▶ [The task]
Return each line of the entries that holds the string "PNEU".
::: Exercise materials :::
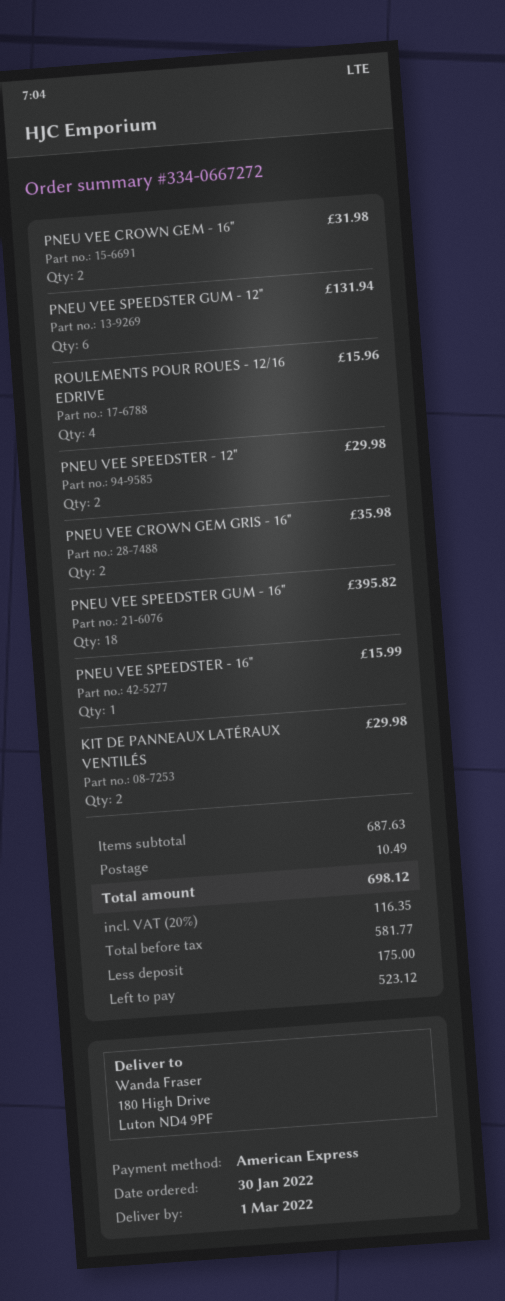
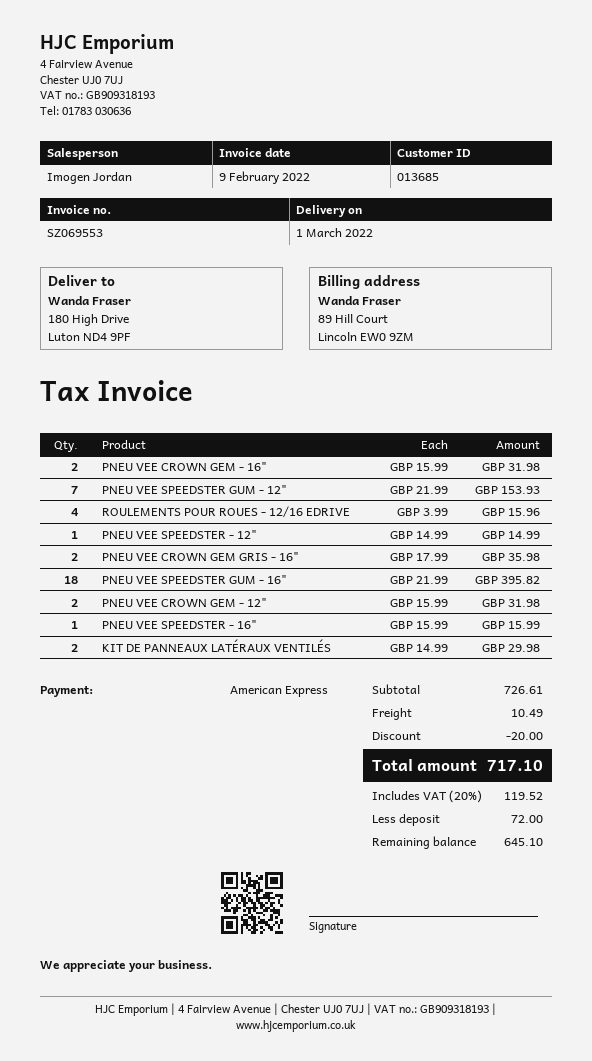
PNEU VEE SPEEDSTER GUM - 12": 6 for 131.94 -> 7 for 153.93
PNEU VEE SPEEDSTER - 12": 2 for 29.98 -> 1 for 14.99
PNEU VEE CROWN GEM - 12": none -> 2 for 31.98
subtotal: 687.63 -> 726.61
discount: none -> 20.00
tax: 20% = 116.35 -> 20% = 119.52
total: 698.12 -> 717.10
deposit: 175.00 -> 72.00
balance: 523.12 -> 645.10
:::
▶ [The completed task]
PNEU VEE SPEEDSTER GUM - 12": 6 for 131.94 -> 7 for 153.93
PNEU VEE SPEEDSTER - 12": 2 for 29.98 -> 1 for 14.99
PNEU VEE CROWN GEM - 12": none -> 2 for 31.98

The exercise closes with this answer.